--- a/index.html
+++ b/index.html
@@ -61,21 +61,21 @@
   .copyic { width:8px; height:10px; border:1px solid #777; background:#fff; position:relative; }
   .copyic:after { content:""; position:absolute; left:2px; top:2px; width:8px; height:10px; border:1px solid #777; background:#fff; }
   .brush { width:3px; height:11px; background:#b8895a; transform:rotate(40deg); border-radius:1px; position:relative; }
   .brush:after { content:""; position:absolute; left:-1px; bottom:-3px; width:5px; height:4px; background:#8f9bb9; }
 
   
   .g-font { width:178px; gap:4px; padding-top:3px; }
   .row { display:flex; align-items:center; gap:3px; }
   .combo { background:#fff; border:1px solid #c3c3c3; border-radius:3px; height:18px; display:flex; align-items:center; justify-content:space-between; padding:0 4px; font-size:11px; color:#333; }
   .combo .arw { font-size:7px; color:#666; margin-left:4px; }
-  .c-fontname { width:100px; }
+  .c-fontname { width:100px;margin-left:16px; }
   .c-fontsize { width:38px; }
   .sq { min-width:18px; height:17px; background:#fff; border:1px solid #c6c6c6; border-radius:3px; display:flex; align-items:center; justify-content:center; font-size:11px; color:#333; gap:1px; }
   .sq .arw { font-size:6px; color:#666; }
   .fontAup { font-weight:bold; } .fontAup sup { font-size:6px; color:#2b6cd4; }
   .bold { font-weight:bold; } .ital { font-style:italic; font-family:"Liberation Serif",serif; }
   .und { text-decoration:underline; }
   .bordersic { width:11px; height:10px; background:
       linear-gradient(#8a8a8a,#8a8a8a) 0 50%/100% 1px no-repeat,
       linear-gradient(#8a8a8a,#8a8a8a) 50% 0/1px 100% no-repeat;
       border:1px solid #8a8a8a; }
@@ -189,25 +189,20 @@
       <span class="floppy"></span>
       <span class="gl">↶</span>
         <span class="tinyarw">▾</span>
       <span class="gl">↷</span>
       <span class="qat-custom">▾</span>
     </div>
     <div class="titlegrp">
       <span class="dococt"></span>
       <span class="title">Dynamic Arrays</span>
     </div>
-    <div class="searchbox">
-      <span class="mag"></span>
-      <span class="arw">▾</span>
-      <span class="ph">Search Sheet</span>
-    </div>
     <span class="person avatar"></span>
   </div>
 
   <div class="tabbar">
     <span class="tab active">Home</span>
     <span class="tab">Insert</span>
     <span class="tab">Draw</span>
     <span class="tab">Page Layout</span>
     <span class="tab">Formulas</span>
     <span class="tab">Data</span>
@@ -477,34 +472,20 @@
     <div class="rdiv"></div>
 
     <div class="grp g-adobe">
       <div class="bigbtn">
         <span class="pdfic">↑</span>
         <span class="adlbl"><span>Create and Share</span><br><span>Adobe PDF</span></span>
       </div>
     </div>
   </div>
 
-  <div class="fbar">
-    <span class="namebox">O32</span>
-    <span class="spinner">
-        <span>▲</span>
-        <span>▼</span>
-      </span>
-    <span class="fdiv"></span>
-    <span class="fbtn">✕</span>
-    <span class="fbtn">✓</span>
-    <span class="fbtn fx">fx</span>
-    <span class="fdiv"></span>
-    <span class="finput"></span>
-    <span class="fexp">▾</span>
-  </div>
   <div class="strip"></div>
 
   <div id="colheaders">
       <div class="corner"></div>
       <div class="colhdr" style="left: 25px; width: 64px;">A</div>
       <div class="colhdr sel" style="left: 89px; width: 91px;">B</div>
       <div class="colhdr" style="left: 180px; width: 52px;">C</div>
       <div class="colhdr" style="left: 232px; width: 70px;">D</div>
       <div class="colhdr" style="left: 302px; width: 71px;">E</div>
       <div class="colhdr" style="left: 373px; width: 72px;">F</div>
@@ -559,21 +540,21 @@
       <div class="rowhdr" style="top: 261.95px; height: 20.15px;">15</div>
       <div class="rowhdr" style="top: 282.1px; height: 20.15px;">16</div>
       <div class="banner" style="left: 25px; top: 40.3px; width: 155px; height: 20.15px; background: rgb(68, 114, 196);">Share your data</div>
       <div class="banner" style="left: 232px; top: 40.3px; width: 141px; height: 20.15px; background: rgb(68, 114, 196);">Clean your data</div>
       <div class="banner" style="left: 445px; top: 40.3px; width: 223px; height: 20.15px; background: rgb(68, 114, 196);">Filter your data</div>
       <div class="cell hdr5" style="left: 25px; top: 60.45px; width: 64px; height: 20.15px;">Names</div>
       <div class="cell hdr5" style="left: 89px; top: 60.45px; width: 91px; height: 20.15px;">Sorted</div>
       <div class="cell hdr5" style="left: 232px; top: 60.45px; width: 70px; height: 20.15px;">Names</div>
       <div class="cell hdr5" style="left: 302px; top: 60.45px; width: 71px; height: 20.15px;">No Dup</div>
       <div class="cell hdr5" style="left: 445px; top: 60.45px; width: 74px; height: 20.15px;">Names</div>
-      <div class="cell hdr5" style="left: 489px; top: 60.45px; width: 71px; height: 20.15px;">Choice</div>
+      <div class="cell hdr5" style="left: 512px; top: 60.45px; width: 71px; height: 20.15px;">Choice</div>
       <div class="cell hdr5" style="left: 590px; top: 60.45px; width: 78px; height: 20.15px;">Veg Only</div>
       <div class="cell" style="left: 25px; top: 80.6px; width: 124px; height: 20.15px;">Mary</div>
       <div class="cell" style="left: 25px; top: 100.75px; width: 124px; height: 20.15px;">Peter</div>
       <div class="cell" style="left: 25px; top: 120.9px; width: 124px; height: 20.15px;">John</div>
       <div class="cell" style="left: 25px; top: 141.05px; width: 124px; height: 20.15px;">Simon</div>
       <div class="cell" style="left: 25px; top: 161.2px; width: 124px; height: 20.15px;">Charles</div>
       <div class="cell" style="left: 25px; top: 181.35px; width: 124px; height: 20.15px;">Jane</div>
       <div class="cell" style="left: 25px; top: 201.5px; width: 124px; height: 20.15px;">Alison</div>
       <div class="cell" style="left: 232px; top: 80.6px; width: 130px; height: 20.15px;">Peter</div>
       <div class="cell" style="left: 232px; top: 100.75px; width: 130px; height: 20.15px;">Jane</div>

################

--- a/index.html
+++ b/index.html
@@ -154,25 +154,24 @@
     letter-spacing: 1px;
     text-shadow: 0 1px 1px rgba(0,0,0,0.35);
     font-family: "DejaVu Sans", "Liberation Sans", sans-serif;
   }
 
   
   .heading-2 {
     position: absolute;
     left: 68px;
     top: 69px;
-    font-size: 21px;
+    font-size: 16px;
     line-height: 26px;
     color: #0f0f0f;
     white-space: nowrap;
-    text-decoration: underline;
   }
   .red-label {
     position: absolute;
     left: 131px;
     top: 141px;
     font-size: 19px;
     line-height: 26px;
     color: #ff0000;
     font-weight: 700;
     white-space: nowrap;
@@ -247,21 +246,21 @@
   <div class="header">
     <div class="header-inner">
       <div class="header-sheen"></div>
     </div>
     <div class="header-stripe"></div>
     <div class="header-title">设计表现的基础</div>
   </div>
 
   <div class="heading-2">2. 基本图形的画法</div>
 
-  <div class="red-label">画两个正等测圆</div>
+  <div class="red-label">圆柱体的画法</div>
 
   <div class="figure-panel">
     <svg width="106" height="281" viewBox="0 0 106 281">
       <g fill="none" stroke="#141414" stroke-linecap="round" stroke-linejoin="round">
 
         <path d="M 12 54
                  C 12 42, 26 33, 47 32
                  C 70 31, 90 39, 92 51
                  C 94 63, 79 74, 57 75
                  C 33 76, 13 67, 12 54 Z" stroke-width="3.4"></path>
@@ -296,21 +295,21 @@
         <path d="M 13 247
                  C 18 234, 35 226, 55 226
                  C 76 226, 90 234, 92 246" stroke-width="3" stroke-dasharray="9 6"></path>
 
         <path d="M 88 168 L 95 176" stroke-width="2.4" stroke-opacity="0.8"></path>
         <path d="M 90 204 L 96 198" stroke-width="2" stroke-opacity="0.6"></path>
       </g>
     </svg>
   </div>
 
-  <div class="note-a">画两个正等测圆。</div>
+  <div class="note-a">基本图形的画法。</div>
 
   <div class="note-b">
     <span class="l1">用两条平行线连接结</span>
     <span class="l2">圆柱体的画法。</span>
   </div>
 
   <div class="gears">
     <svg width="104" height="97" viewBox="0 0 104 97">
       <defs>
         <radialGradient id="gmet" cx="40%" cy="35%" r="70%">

################

### Work item
Among the lines above, repeat exactly those from the line with "25px; top: 80.6px;" to the line with "25px; top: 120.9px;", counting both ends.

### Solution to the problem
       <div class="cell" style="left: 25px; top: 80.6px; width: 124px; height: 20.15px;">Mary</div>
       <div class="cell" style="left: 25px; top: 100.75px; width: 124px; height: 20.15px;">Peter</div>
       <div class="cell" style="left: 25px; top: 120.9px; width: 124px; height: 20.15px;">John</div>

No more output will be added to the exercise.